BEGIN EXERCISE MATERIALS

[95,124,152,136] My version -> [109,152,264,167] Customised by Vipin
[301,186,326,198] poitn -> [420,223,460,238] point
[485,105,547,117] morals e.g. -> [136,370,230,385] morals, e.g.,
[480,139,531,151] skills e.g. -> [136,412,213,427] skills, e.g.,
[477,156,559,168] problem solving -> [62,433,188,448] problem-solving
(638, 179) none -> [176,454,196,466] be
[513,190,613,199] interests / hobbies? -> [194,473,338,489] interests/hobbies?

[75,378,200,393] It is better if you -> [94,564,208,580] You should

END EXERCISE MATERIALS
BEGIN EXERCISE MATERIALS

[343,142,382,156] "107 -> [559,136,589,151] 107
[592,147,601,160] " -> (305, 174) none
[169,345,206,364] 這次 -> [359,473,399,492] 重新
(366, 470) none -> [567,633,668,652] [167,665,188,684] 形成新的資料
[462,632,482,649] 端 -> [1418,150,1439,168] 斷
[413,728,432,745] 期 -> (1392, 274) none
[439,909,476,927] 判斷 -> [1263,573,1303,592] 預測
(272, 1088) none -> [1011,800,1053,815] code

END EXERCISE MATERIALS

PROBLEM STATEMENT:
In the entries above, find the line with "[413,728,432,745] 期 -> (1392, 274) none" and the line with "(272, 1088) none -> [1011,800,1053,815] code", then set down exactly those two and every line between them, nothing else.

TASK SOLUTION:
[413,728,432,745] 期 -> (1392, 274) none
[439,909,476,927] 判斷 -> [1263,573,1303,592] 預測
(272, 1088) none -> [1011,800,1053,815] code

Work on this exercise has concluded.